## Goal of the exercise
Reproduce exactly, from the data that follows, the line with "[105,1310,343,1358] winvnmediavn ->", the line with "[28,296,420,627] [image] |", and every line that lies between them.

## Source records
--
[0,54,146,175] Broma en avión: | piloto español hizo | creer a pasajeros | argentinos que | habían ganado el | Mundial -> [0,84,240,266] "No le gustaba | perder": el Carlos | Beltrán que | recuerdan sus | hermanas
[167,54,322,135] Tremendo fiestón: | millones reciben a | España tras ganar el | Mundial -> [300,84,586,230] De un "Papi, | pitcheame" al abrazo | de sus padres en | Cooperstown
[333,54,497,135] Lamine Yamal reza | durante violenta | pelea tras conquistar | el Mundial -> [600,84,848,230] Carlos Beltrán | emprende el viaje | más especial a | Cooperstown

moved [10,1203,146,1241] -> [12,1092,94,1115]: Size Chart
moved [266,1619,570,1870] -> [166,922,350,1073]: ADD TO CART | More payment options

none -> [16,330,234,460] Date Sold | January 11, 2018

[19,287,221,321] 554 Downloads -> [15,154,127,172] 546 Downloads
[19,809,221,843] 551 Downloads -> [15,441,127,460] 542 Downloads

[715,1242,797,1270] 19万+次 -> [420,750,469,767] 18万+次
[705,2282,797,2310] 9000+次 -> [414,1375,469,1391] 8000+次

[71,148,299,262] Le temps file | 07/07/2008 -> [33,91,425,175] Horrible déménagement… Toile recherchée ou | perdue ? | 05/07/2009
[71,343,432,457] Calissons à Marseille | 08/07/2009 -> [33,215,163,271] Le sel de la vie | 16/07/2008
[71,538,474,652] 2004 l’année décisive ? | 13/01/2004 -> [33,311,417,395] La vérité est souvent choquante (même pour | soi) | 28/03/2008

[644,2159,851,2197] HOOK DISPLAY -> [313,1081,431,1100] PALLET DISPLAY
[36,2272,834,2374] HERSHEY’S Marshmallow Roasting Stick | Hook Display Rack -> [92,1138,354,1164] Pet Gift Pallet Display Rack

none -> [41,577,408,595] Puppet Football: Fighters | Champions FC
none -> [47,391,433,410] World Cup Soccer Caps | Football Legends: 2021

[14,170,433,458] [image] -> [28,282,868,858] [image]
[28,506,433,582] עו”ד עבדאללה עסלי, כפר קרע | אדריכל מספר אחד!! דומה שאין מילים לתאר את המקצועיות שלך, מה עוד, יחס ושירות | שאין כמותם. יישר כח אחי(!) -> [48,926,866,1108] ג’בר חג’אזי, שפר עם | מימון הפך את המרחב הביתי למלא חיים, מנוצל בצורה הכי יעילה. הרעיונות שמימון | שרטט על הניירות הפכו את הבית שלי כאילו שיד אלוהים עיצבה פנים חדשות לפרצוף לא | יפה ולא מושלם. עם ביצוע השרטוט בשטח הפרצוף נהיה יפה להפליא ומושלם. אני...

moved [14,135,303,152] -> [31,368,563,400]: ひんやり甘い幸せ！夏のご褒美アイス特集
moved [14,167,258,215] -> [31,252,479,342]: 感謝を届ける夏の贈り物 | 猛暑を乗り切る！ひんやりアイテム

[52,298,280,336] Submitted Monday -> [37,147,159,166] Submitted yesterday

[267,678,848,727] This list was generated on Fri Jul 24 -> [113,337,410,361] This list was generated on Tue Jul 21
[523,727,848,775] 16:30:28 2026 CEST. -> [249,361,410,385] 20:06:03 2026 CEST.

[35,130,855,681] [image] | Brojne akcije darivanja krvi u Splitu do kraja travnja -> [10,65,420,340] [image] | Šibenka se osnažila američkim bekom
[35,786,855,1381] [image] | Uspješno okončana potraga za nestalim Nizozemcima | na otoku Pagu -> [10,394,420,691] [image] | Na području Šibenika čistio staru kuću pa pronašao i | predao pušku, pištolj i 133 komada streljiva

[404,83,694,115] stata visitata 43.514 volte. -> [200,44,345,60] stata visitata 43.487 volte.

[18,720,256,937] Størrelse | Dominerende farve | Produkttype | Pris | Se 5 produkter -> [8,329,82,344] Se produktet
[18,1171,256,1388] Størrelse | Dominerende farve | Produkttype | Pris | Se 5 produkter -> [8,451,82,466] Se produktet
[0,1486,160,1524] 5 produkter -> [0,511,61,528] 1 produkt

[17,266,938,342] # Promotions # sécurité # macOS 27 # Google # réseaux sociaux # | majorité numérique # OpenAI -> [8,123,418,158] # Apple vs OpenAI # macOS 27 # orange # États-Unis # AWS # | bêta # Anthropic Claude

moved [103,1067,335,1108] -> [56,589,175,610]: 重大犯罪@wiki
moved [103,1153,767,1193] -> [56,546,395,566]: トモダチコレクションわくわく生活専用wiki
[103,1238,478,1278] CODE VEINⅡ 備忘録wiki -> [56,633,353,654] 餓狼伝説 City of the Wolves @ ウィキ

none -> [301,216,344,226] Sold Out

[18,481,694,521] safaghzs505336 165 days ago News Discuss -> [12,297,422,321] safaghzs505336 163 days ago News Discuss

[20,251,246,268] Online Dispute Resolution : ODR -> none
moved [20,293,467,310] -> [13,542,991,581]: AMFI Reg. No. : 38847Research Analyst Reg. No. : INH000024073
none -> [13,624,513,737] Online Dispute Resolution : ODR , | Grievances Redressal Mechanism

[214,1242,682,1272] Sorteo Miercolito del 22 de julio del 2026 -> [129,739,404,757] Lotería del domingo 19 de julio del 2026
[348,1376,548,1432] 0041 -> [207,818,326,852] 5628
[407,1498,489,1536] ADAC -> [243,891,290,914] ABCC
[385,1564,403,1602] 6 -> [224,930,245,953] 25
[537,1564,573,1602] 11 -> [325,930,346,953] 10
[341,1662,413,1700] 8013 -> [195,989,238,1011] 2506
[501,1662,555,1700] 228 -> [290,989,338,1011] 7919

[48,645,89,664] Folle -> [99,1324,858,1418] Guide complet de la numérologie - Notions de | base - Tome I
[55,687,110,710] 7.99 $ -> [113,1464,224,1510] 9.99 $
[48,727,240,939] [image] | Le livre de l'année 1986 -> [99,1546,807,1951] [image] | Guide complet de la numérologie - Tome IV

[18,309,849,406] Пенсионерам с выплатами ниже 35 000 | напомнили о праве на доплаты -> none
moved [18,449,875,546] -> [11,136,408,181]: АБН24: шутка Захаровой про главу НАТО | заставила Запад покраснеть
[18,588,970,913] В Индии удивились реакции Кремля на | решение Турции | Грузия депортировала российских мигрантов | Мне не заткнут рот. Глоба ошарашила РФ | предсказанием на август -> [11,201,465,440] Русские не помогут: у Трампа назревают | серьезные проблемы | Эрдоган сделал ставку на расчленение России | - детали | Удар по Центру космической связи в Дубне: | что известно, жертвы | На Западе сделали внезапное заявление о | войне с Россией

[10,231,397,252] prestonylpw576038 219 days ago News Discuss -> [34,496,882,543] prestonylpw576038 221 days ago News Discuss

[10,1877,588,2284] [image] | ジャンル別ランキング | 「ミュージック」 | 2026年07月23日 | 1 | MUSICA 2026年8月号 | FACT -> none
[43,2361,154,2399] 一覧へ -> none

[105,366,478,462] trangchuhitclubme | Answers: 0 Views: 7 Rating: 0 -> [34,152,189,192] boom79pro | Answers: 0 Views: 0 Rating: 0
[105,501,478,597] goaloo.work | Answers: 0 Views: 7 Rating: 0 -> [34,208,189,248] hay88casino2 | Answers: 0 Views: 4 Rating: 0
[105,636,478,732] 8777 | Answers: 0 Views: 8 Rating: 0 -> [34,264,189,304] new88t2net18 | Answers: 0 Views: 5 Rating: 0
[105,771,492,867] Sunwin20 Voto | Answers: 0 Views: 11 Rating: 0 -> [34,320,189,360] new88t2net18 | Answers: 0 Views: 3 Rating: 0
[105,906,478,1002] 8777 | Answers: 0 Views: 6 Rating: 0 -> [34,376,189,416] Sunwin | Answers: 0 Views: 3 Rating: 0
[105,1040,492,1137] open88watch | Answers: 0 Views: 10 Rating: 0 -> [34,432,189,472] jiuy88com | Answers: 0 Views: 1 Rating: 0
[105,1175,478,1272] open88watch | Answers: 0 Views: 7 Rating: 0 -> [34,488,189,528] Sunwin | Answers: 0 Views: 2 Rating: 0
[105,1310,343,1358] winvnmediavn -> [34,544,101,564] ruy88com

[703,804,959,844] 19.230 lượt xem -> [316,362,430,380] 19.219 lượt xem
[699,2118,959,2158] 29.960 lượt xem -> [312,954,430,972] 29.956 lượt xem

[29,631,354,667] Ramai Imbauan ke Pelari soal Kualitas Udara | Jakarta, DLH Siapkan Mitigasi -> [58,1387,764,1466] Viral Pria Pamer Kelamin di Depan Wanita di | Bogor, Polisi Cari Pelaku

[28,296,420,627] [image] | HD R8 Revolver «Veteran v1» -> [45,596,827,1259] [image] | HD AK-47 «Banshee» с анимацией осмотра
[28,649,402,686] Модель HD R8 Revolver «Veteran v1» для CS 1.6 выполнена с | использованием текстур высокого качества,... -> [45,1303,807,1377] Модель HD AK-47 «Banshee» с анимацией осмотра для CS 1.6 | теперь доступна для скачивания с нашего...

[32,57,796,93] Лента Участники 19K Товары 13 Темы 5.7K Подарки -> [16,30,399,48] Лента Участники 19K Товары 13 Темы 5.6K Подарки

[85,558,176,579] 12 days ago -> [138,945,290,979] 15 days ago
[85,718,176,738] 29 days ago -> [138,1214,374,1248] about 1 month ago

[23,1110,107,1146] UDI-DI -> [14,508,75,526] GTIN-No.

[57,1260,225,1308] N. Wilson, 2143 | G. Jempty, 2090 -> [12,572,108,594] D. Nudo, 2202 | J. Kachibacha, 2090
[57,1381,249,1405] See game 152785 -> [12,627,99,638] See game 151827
--
## Your response
[105,1310,343,1358] winvnmediavn -> [34,544,101,564] ruy88com

[703,804,959,844] 19.230 lượt xem -> [316,362,430,380] 19.219 lượt xem
[699,2118,959,2158] 29.960 lượt xem -> [312,954,430,972] 29.956 lượt xem

[29,631,354,667] Ramai Imbauan ke Pelari soal Kualitas Udara | Jakarta, DLH Siapkan Mitigasi -> [58,1387,764,1466] Viral Pria Pamer Kelamin di Depan Wanita di | Bogor, Polisi Cari Pelaku

[28,296,420,627] [image] | HD R8 Revolver «Veteran v1» -> [45,596,827,1259] [image] | HD AK-47 «Banshee» с анимацией осмотра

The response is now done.